=== Work to be completed ===
The records must be duplicated exactly, with every picture left out.

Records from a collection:
"""
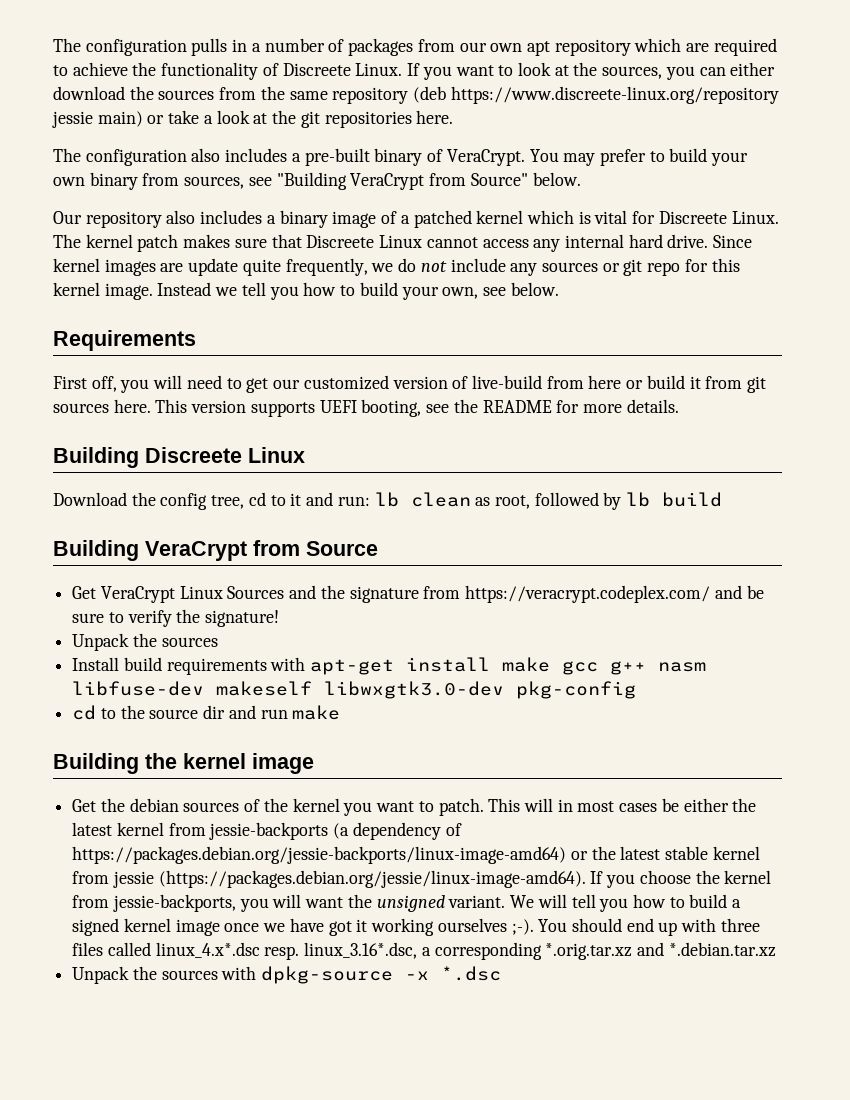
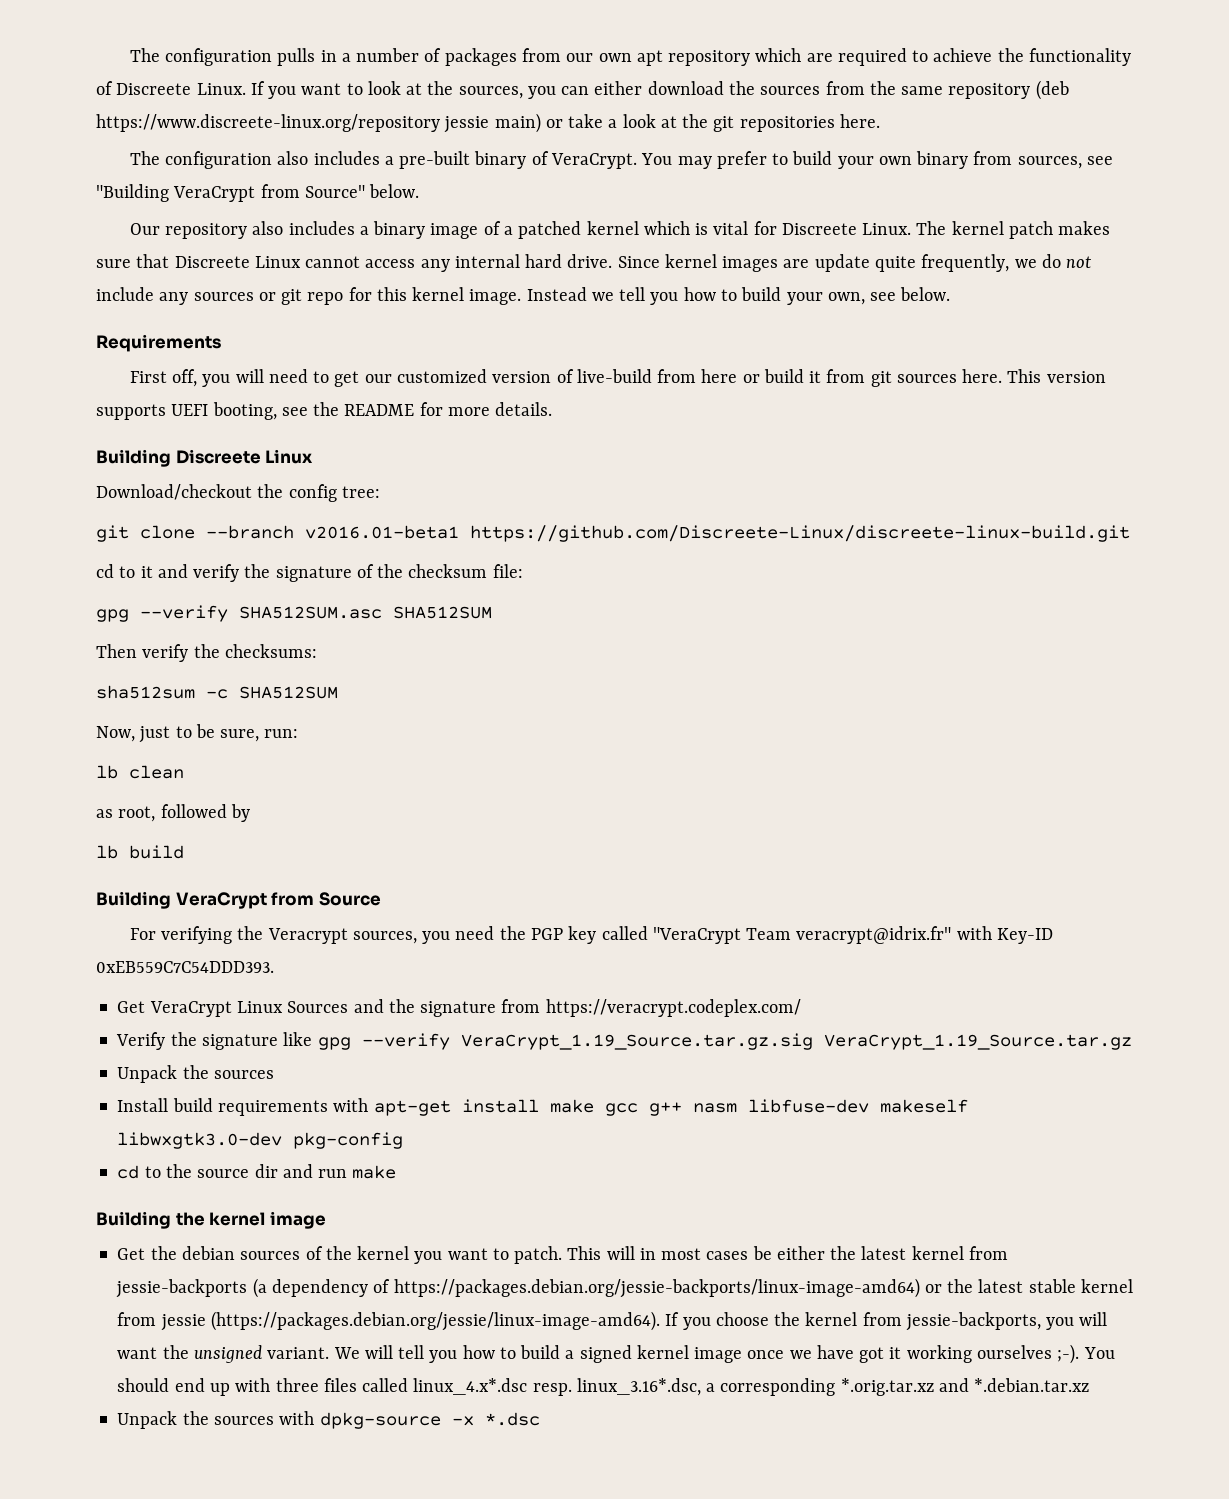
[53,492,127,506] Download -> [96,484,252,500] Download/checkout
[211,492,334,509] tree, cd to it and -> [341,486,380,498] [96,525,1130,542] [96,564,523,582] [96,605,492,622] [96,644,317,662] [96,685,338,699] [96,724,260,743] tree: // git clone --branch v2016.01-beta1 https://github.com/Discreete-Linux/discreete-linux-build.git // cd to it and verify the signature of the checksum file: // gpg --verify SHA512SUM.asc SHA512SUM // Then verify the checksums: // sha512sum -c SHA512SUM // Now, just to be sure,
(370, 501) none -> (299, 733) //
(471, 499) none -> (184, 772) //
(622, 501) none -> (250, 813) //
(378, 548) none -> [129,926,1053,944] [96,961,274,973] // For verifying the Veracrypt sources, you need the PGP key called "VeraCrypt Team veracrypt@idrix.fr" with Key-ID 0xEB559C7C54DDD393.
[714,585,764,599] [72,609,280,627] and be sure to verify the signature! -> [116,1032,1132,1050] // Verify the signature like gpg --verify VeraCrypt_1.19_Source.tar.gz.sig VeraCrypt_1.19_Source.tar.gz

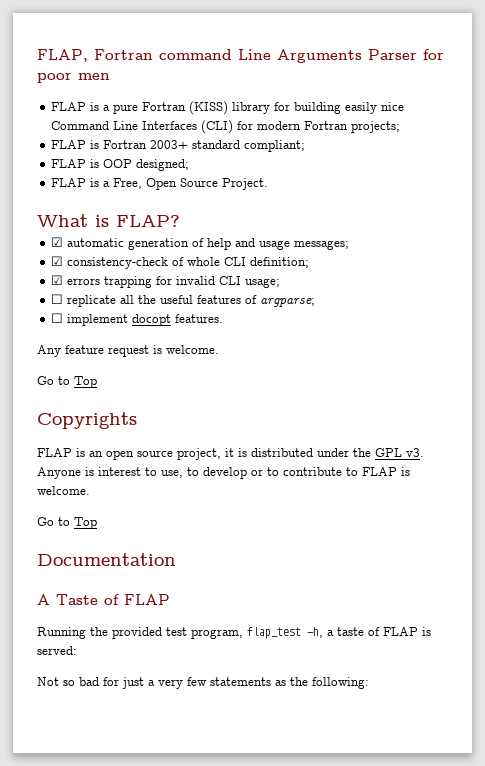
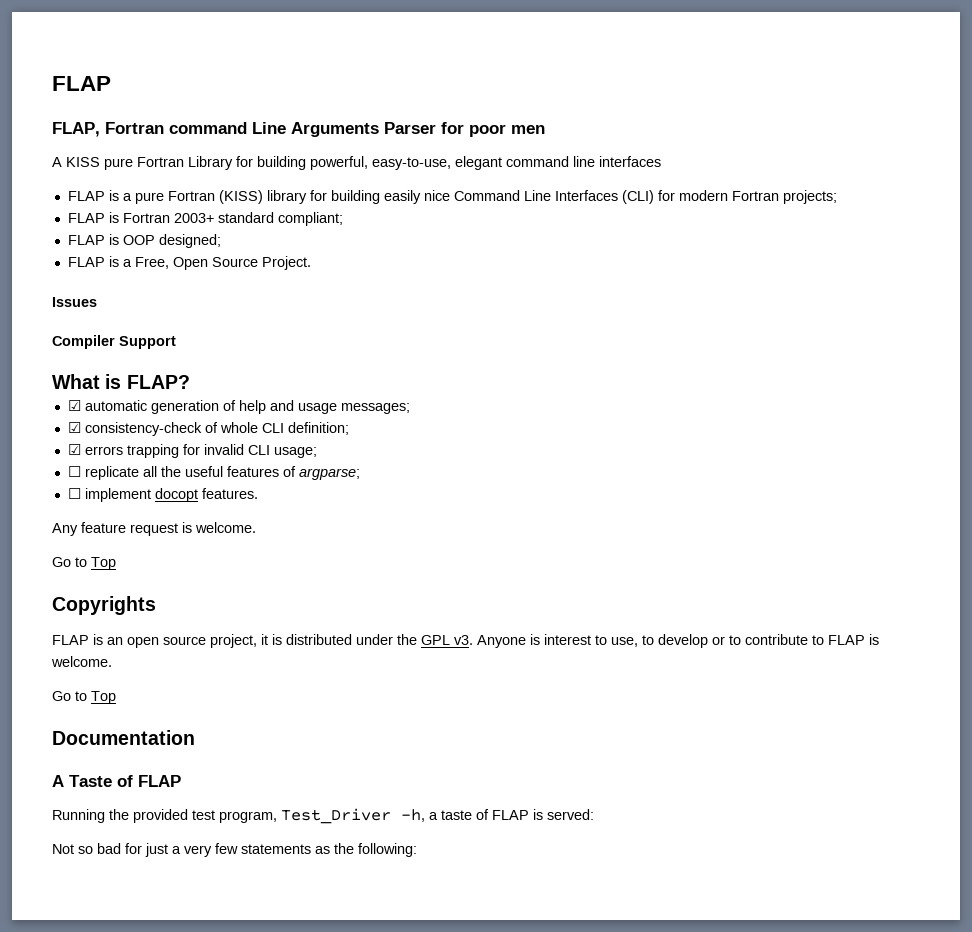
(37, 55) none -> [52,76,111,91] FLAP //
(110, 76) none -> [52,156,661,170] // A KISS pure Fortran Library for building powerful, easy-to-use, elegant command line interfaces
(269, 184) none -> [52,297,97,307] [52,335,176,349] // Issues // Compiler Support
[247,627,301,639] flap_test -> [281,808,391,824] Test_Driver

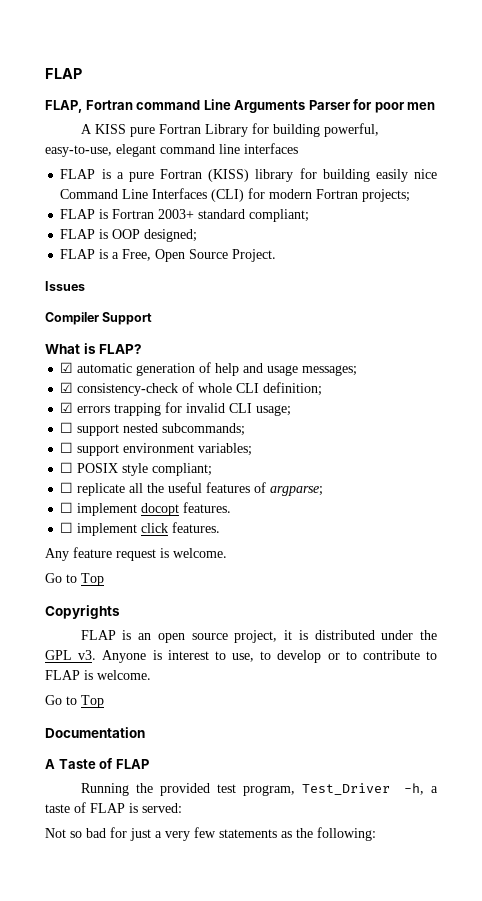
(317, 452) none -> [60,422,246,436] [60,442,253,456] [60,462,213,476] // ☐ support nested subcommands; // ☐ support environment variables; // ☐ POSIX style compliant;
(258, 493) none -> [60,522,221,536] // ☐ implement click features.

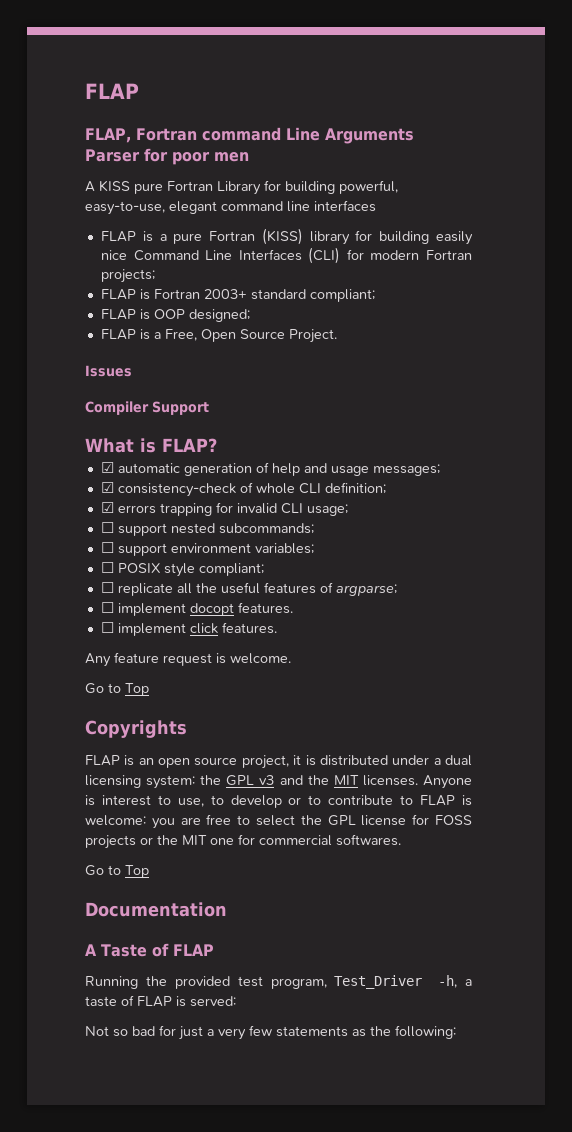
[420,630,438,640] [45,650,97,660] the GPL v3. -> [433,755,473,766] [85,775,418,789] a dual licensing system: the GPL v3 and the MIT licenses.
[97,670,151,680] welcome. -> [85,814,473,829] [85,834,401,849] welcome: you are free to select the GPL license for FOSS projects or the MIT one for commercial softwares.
"""
=== Task output ===
[53,492,127,506] Download -> [96,484,252,500] Download/checkout
[211,492,334,509] tree, cd to it and -> [341,486,380,498] [96,525,1130,542] [96,564,523,582] [96,605,492,622] [96,644,317,662] [96,685,338,699] [96,724,260,743] tree: // git clone --branch v2016.01-beta1 https://github.com/Discreete-Linux/discreete-linux-build.git // cd to it and verify the signature of the checksum file: // gpg --verify SHA512SUM.asc SHA512SUM // Then verify the checksums: // sha512sum -c SHA512SUM // Now, just to be sure,
(370, 501) none -> (299, 733) //
(471, 499) none -> (184, 772) //
(622, 501) none -> (250, 813) //
(378, 548) none -> [129,926,1053,944] [96,961,274,973] // For verifying the Veracrypt sources, you need the PGP key called "VeraCrypt Team veracrypt@idrix.fr" with Key-ID 0xEB559C7C54DDD393.
[714,585,764,599] [72,609,280,627] and be sure to verify the signature! -> [116,1032,1132,1050] // Verify the signature like gpg --verify VeraCrypt_1.19_Source.tar.gz.sig VeraCrypt_1.19_Source.tar.gz

(37, 55) none -> [52,76,111,91] FLAP //
(110, 76) none -> [52,156,661,170] // A KISS pure Fortran Library for building powerful, easy-to-use, elegant command line interfaces
(269, 184) none -> [52,297,97,307] [52,335,176,349] // Issues // Compiler Support
[247,627,301,639] flap_test -> [281,808,391,824] Test_Driver

(317, 452) none -> [60,422,246,436] [60,442,253,456] [60,462,213,476] // ☐ support nested subcommands; // ☐ support environment variables; // ☐ POSIX style compliant;
(258, 493) none -> [60,522,221,536] // ☐ implement click features.

[420,630,438,640] [45,650,97,660] the GPL v3. -> [433,755,473,766] [85,775,418,789] a dual licensing system: the GPL v3 and the MIT licenses.
[97,670,151,680] welcome. -> [85,814,473,829] [85,834,401,849] welcome: you are free to select the GPL license for FOSS projects or the MIT one for commercial softwares.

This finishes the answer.